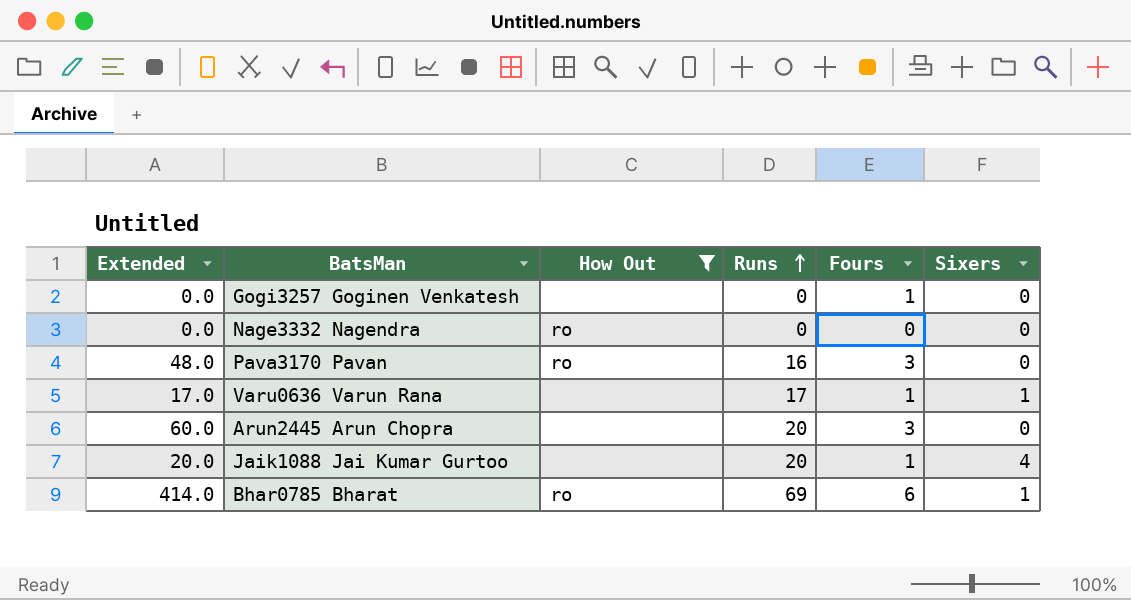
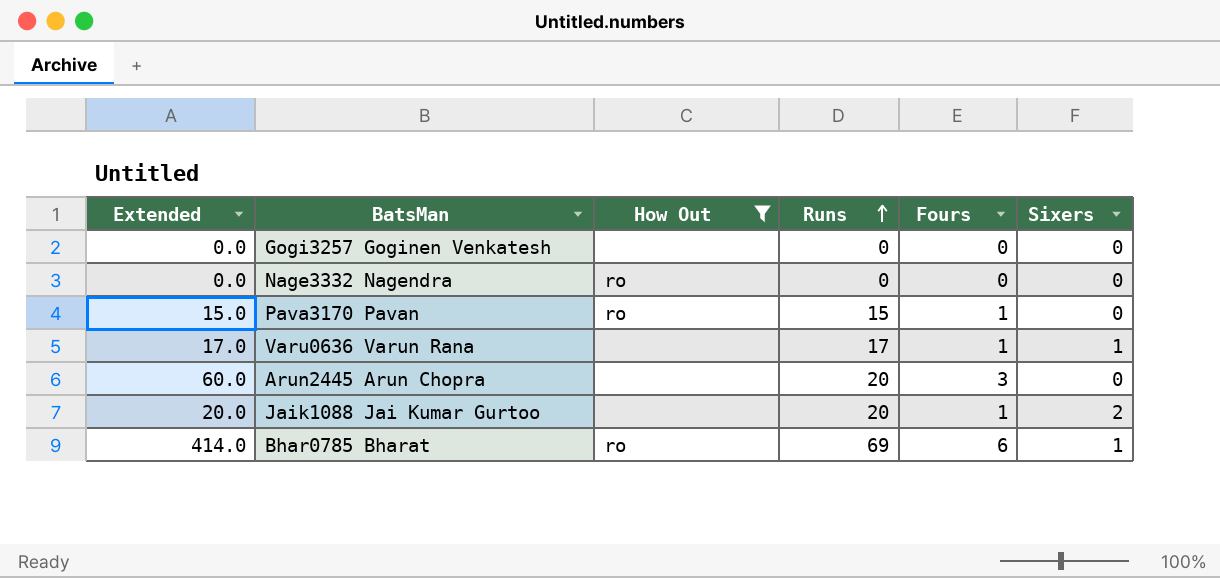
Gogi3257 Goginen Venkatesh | Fours: 1 -> 0
Pava3170 Pavan | Extended: 48.0 -> 15.0
Pava3170 Pavan | Runs: 16 -> 15
Pava3170 Pavan | Fours: 3 -> 1
Jaik1088 Jai Kumar Gurtoo | Sixers: 4 -> 2

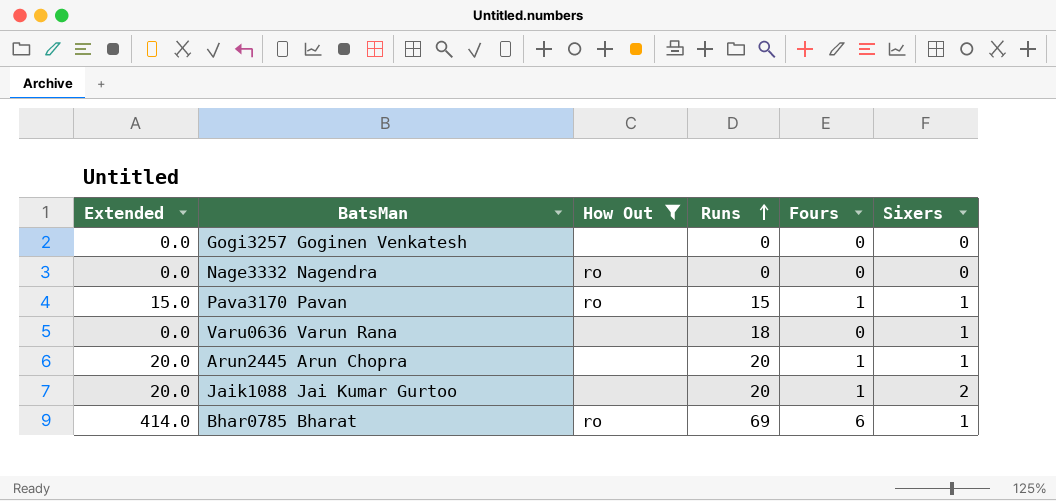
Pava3170 Pavan | Sixers: 0 -> 1
Varu0636 Varun Rana | Extended: 17.0 -> 0.0
Varu0636 Varun Rana | Runs: 17 -> 18
Varu0636 Varun Rana | Fours: 1 -> 0
Arun2445 Arun Chopra | Extended: 60.0 -> 20.0
Arun2445 Arun Chopra | Fours: 3 -> 1
Arun2445 Arun Chopra | Sixers: 0 -> 1

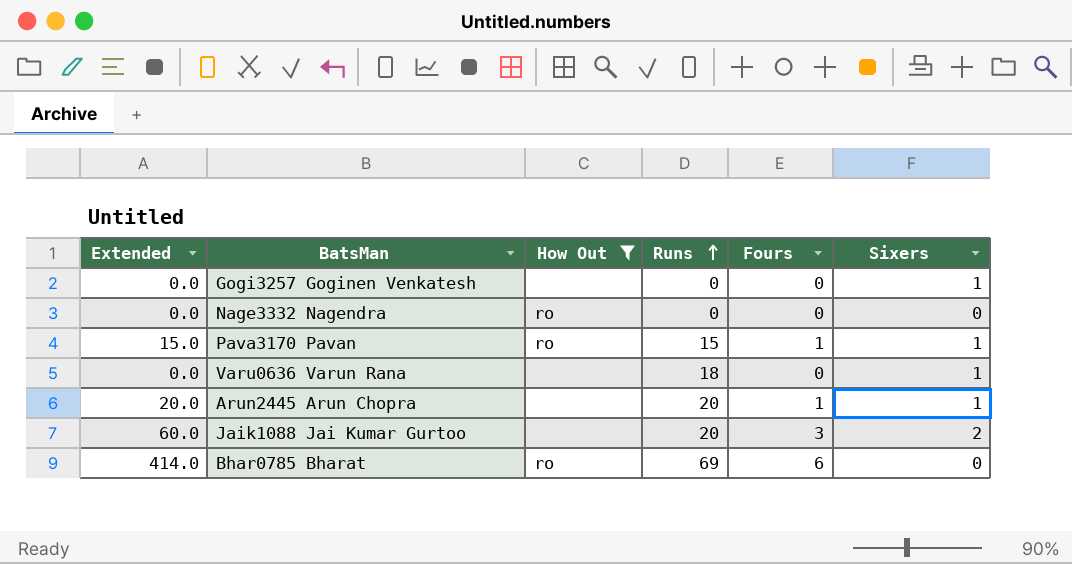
Gogi3257 Goginen Venkatesh | Sixers: 0 -> 1
Jaik1088 Jai Kumar Gurtoo | Extended: 20.0 -> 60.0
Jaik1088 Jai Kumar Gurtoo | Fours: 1 -> 3
Bhar0785 Bharat | Sixers: 1 -> 0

Task item:
Leave nothing out but the pictures when transcribing the records.

Response area:
Gogi3257 Goginen Venkatesh | Fours: 1 -> 0
Pava3170 Pavan | Extended: 48.0 -> 15.0
Pava3170 Pavan | Runs: 16 -> 15
Pava3170 Pavan | Fours: 3 -> 1
Jaik1088 Jai Kumar Gurtoo | Sixers: 4 -> 2

Pava3170 Pavan | Sixers: 0 -> 1
Varu0636 Varun Rana | Extended: 17.0 -> 0.0
Varu0636 Varun Rana | Runs: 17 -> 18
Varu0636 Varun Rana | Fours: 1 -> 0
Arun2445 Arun Chopra | Extended: 60.0 -> 20.0
Arun2445 Arun Chopra | Fours: 3 -> 1
Arun2445 Arun Chopra | Sixers: 0 -> 1

Gogi3257 Goginen Venkatesh | Sixers: 0 -> 1
Jaik1088 Jai Kumar Gurtoo | Extended: 20.0 -> 60.0
Jaik1088 Jai Kumar Gurtoo | Fours: 1 -> 3
Bhar0785 Bharat | Sixers: 1 -> 0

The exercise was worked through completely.